Most of the EU countries kicked out but a handful of diplomats. France, Germany, and Poland will each expel four; Lithuania and the Czech Republic are kicking out three each; and Italy, Denmark, and the Netherlands are all sending away two. Canada joined in, too, kicking out four, and Ukraine is set to expel 13.

The United States expelled 60, including 48 members of the Russian Embassy and 12 alleged intelligence operatives from the Russian Mission to the United Nations, which Russians have reportedly been using as a spy nest for years.

“Here in New York, Russia uses the United Nations as a safe haven for dangerous activities within our own borders,” Nikki Haley, the U.S. ambassador to the United Nations, said in a statement Monday. “Today, the United States and many of our friends are sending a clear message that we will not stand for Russia’s misconduct.”

Mark Simakovsky, a nonresident senior fellow at the Atlantic Council, says that on top of last year’s closure of the Russian consulate in San Francisco, the latest move has restricted Russia’s presence in the United States, which will have commercial, intelligence, and diplomatic ramifications for Russia. “The administration didn’t have to go this far,” he says. “It should be seen as significant.”

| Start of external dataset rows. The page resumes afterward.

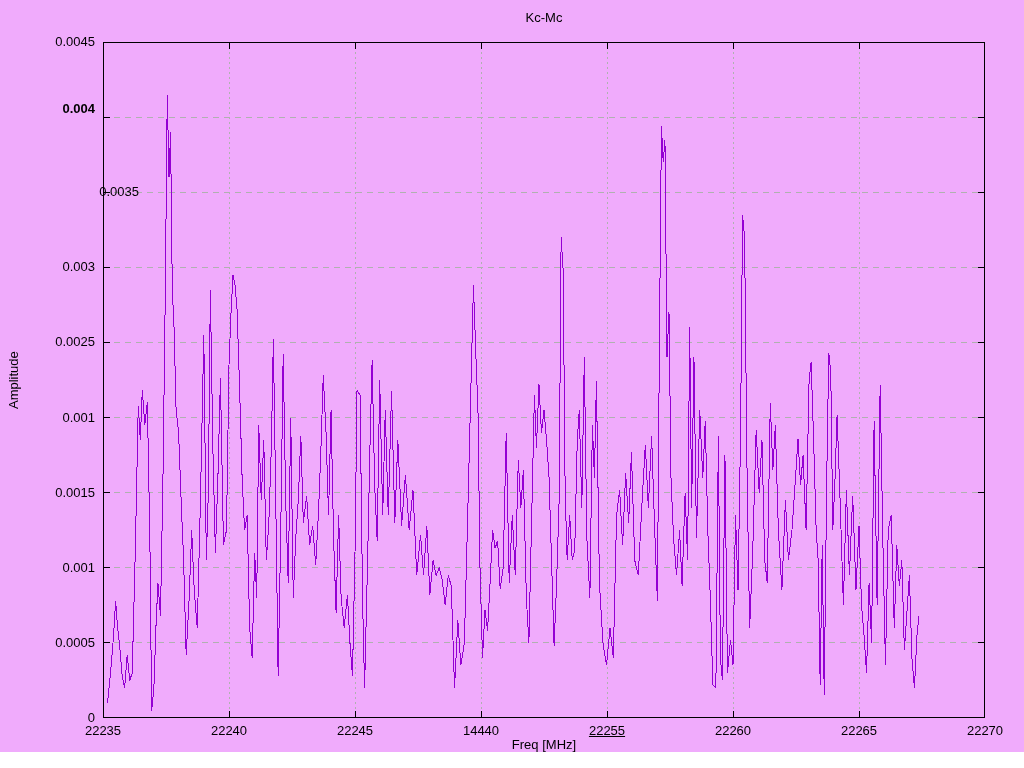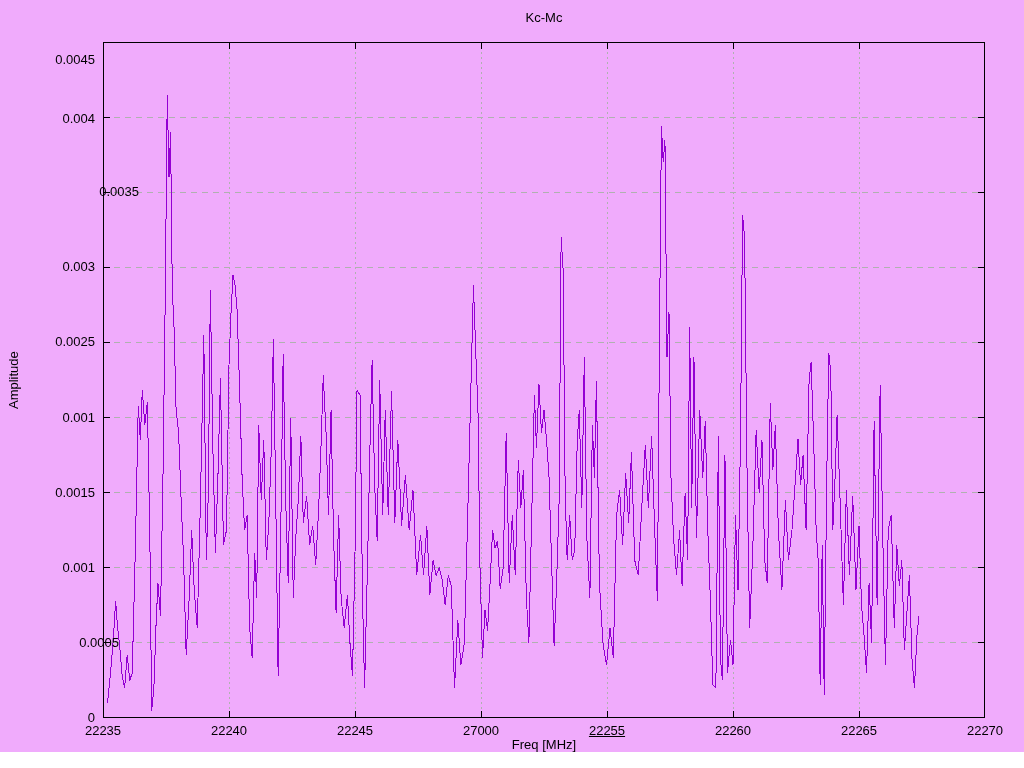"0.0045" div.tick-label { margin-top: 18px -> none }
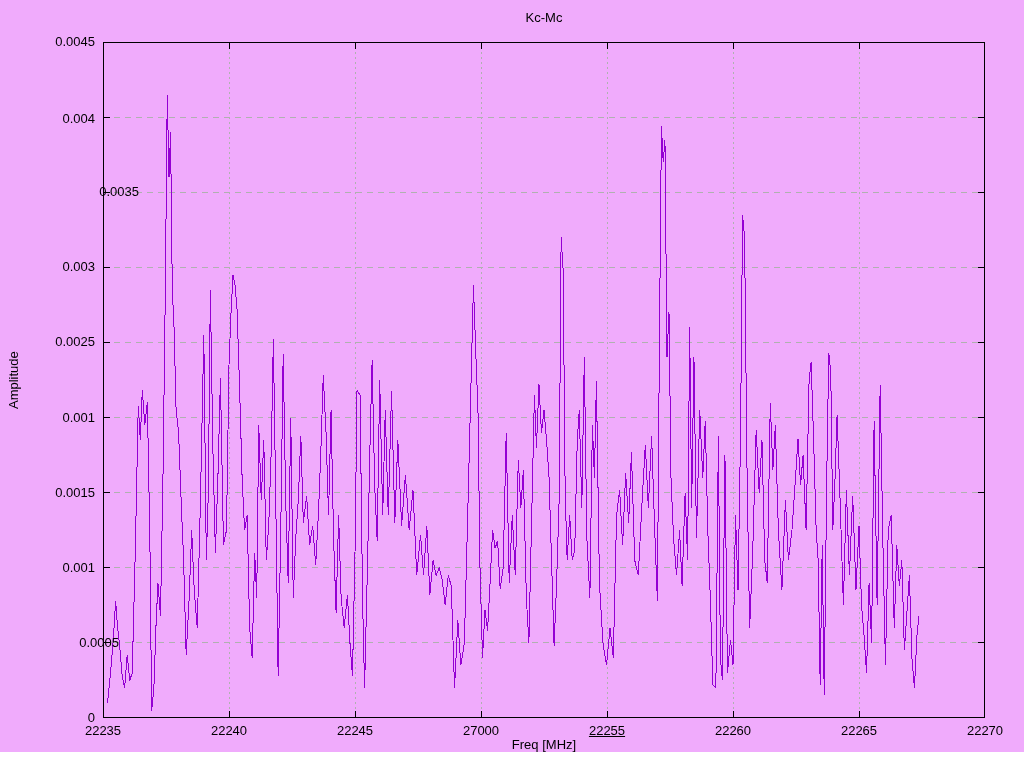"0.004" div.tick-label { font-weight: none -> bold; top: 119px -> 109px }
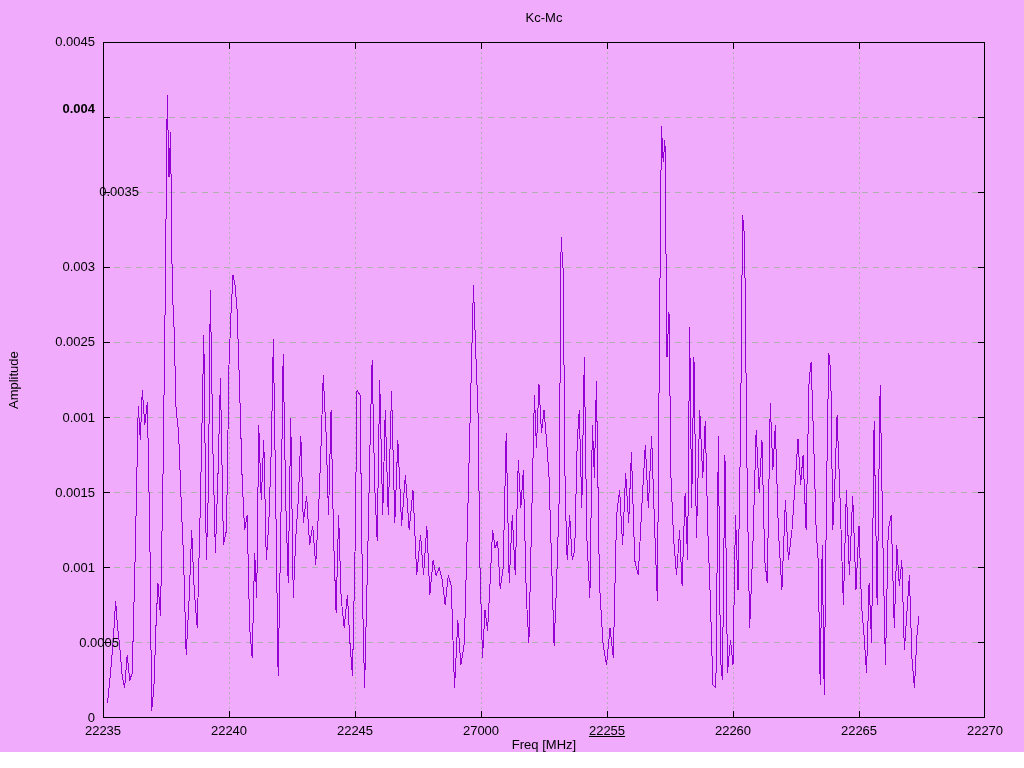"0.0005" div.tick-label { padding-left: 24px -> none }
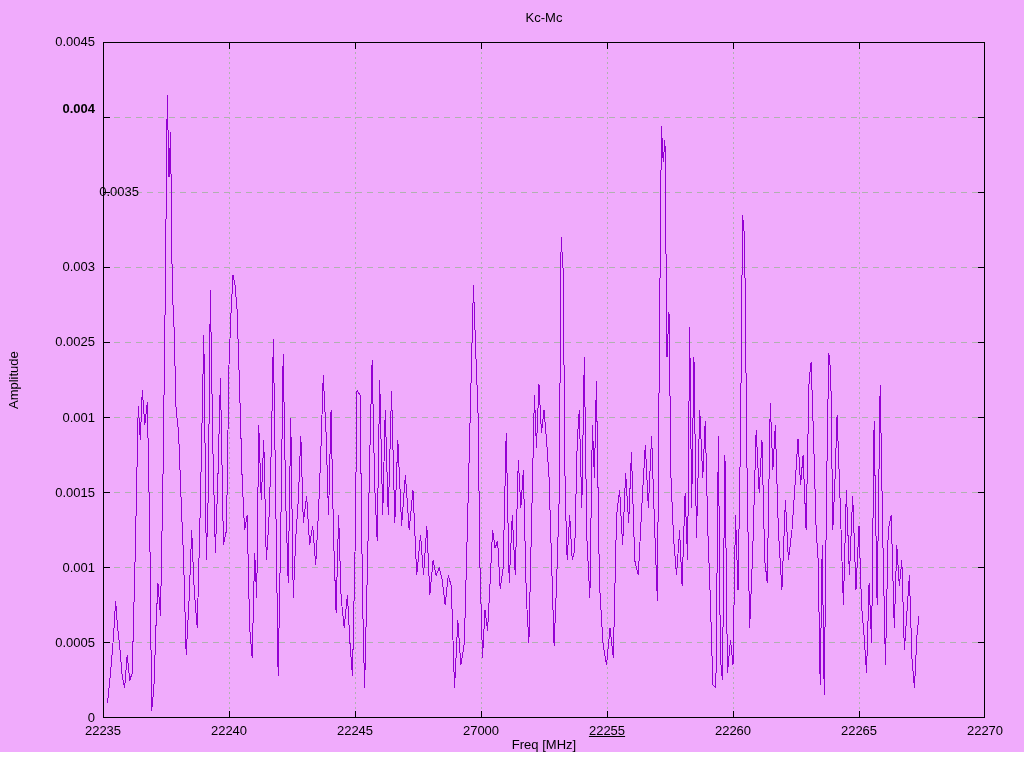"27000" div.tick-label { text: 27000 -> 14440 }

But the coordinated move signifies that the United States, Canada, Ukraine, and the European Union stand together against Russia’s alleged attempts to destabilize their countries. But the joint effort also guarantees retaliation, escalates the situation, and comes at a time that is likely to offend not just the Kremlin but the Russian people.

Moscow already vowed to expel “no less than 60” U.S. diplomats. Simakovsky predicts that two-thirds will be from Moscow while the rest will be taken from consulates around the country. He also says he “wouldn’t be surprised if they chose to close maybe [the consulate] in Vladivostok,” a city in Russia’s far east — a sort of coastal diplomatic tit for tat.

Indeed, the Russian Embassy in Washington is currently polling Twitter as to which U.S. consulate should be closed. (Vladivostok is the first choice listed.)

That means both sides — Russia and the West — will have fewer diplomats working to lower tensions. “I think the challenge here is we’re in this world of signaling without talking to each other,” says Olga Oliker, a senior advisor and director of the Russia and Eurasia program at the Center for Strategic and International Studies.

Another concern, along with retaliation, is that the expulsions may do little to change Russian behavior. “The U.S. has expelled Russian diplomats before, and it hasn’t deterred the Kremlin from continuing its destabilizing activities abroad,” Rachel Rizzo, a research associate for the transatlantic security program at the Center for a New American Security, wrote to Foreign Policy in an email. “It’s unlikely this time will be different.”

The move is also unlikely to dispel the Kremlin myth that the Western world is out to get Russia. After all, in this case, European and North American countries quite literally did coordinate against Russia.

“There is no doubt that the Kremlin will use the expulsion of diplomats to continue exploiting its ‘besieged fortress’ image, which, based on the results of the last elections, sells well,” says Maria Snegovaya, an adjunct fellow at the Center for European Policy Analysis.

That is particularly true given the timing of the expulsions: On Sunday, a fire at a shopping center in the Siberian city of Kemerovo left at least 64 people, many of them children, dead.

Samuel Greene, the director of the Russia Institute at King’s College London, suspects that perhaps there were too many countries involved to call off or delay the diplomatic expulsions a day after one of the deadliest fires in modern Russian history.

“That strikes me as a rather poor excuse, though,” he says.